To study the effect of blood glucose variability on cardiac fibrosis and its mechanism in a model of diabetic cardiomyopathy.Methods:
A total of 45 Sprague Dawley rats were randomly divided into three groups: control, control diabetes mellitus and fluctuated blood glucose groups. Fluctuated blood glucose was induced by daily subcutaneous insulin and intraperitoneal glucose injections at different time points. Blood lipids and glycosylated haemoglobin A1c were assessed.

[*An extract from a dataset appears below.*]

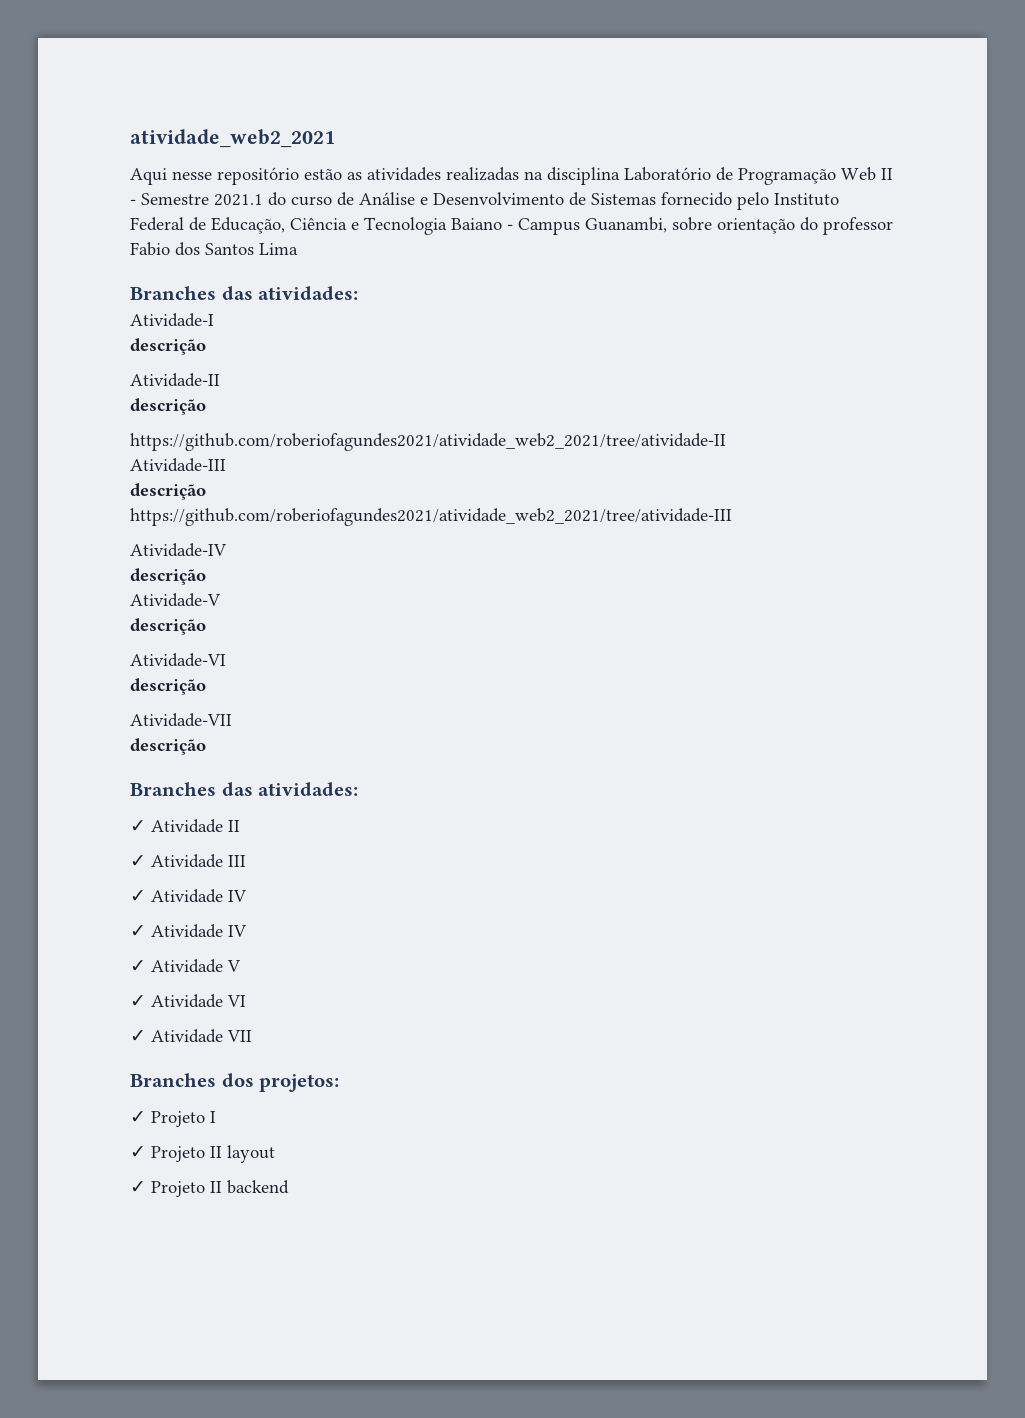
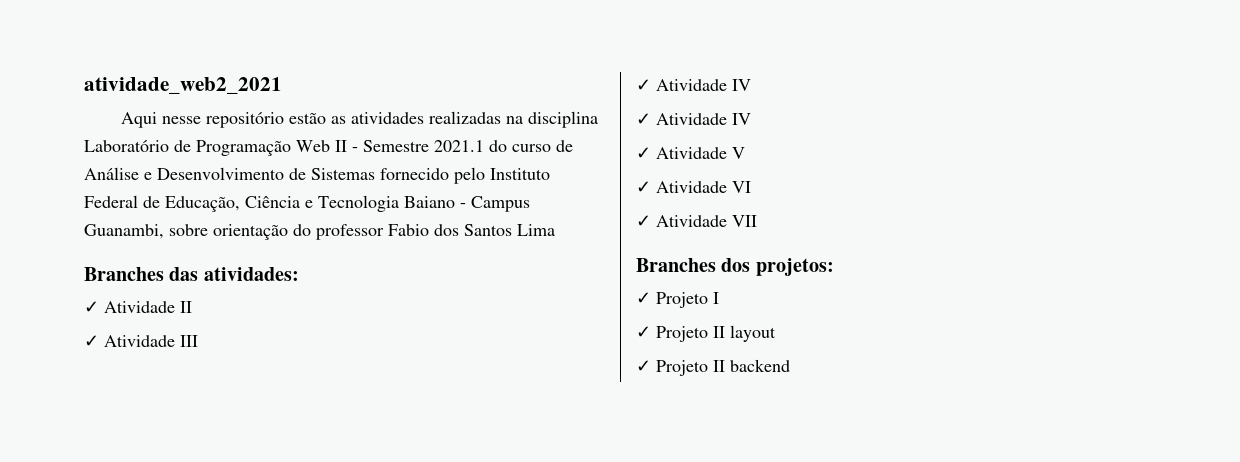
[130,313,214,327] [130,338,206,355] [130,373,220,387] [130,398,206,415] [130,433,726,451] [130,458,226,472] [130,483,206,500] [130,508,732,526] [130,543,227,557] [130,568,206,585] [130,593,221,607] [130,618,206,635] [130,653,226,667] [130,678,206,695] [130,713,232,727] [130,738,206,755] [130,782,359,796] // Atividade-I // descrição // Atividade-II // descrição // https://github.com/roberiofagundes2021/atividade_web2_2021/tree/atividade-II // Atividade-III // descrição // https://github.com/roberiofagundes2021/atividade_web2_2021/tree/atividade-III // Atividade-IV // descrição // Atividade-V // descrição // Atividade-VI // descrição // Atividade-VII // descrição // Branches das atividades: -> (299, 274) none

Super oxide dismutase activity and malondialdehyde level in rat heart homogenates were determined by assay kit. Structural cardiac tissue changes were observed by haematoxylin and eosin staining and Masson’s trichrome staining. Collagen type 3, fibronectin, phosphorylated Ser/Thr protein kinase, phosphorylated glycogen synthase kinase-3 beta, glycogen synthase kinase-3 beta, nuclear factor kappa-light-chain-enhancer of activated B cells, cleaved-cysteinyl aspartate-specific proteinase-3 (caspase-3) and tumour necrosis factor-α levels were determined by western blot.Results:
Compared with the control group, cardiac fibrosis and oxidative stress in heart tissue were aggravated in diabetic rats, which were more pronounced in glucose variability rats. However, the expression levels of AKT and glycogen synthase kinase-3 beta were not significantly different in three groups, but the expression levels of phosphorylated Ser/Thr protein kinase and phosphorylated glycogen synthase kinase-3 beta were significantly decreased in the control diabetes mellitus and fluctuated blood glucose groups compared to control group, and levels in the fluctuated blood glucose group were significantly less than in the control diabetes mellitus group. In addition, the expression levels of nuclear factor kappa B and caspase-3 in both the control diabetes mellitus and fluctuated blood glucose groups were higher than in the control group, with the highest levels measured in the fluctuated blood glucose group.Conclusion:
Blood glucose variability can aggravate heart tissue fibrosis, possibly involving oxidative stress by inhibiting AKT signalling path.